Co2+ occupation from tetrahedral to octahedral sites, which maintains its high activity and further improves the stability, is accomplished via Ga substitution in Co3O4. Efficient oxygen couples on adjacent Co3+ sites enable excellent oxygen evolution kinetics and durability.

Abstract

Cobalt (Co)-based oxides show promising activity as precious metal-free catalysts for the oxygen evolution reaction in proton exchange membrane water electrolysis, but the dissolution of Co has limited the durability of Co3O4 at industrially relevant current densities. This work demonstrates that cation in an octahedral coordination environment accounts for the oxygen evolution activity.
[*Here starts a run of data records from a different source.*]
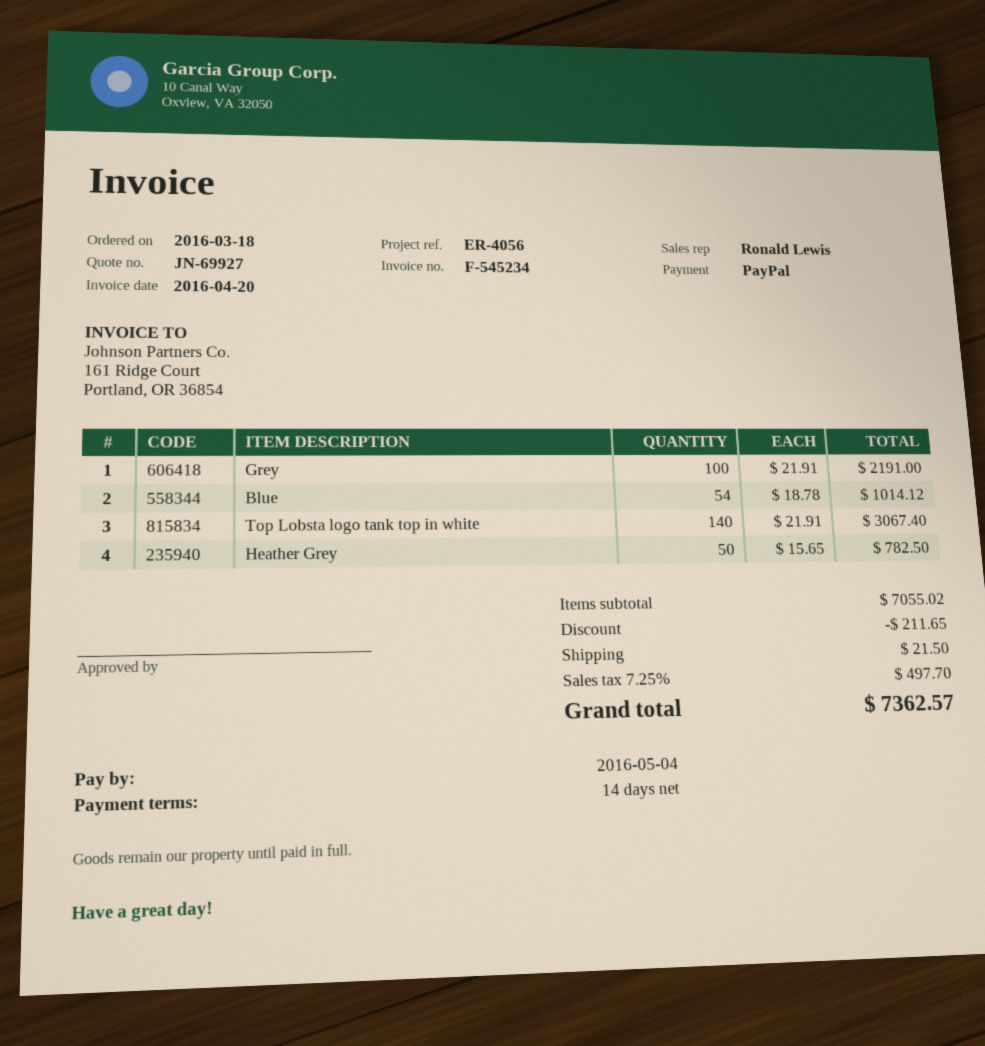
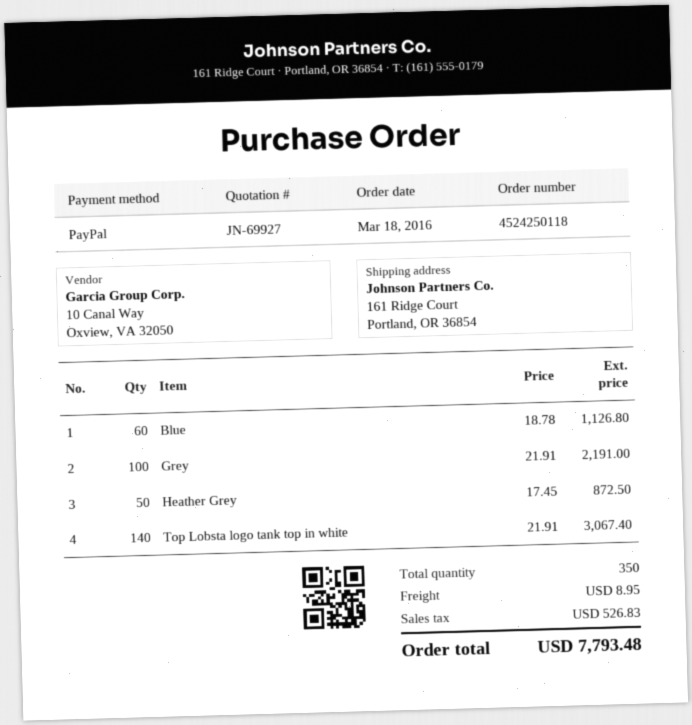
Blue: 54 x 18.78 = 1014.12 -> 60 x 18.78 = 1126.80
Heather Grey: 50 x 15.65 = 782.50 -> 50 x 17.45 = 872.50
discount: 211.65 -> none
shipping: 21.50 -> 8.95
tax: 497.70 -> 526.83
total: 7362.57 -> 7793.48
Using a mixed inverse-normal phase spinel Co x Ga(3- x )O4 as a proof-of-concept example, the designed Co2+-O-Co3+ motifs in octahedral sites trigger oxygen evolution through a kinetically favorable radical coupling pathway. Furthermore, lattice oxygen exchange, a leading factor in catalyst structural degradation for normal Co3O4, is suppressed, as evidenced by isotopic labeling experiments and theoretical calculations. With the optimized catalyst, Co1.8Ga1.2O4, an overpotential of 310 mV at 10 mA cm−2 is reported, with stable operation at 200 mA cm−2 for 200 h in a three-electrode setup, and a proton exchange membrane electrolyzer operating at 200 mA cm−2 for 450 h.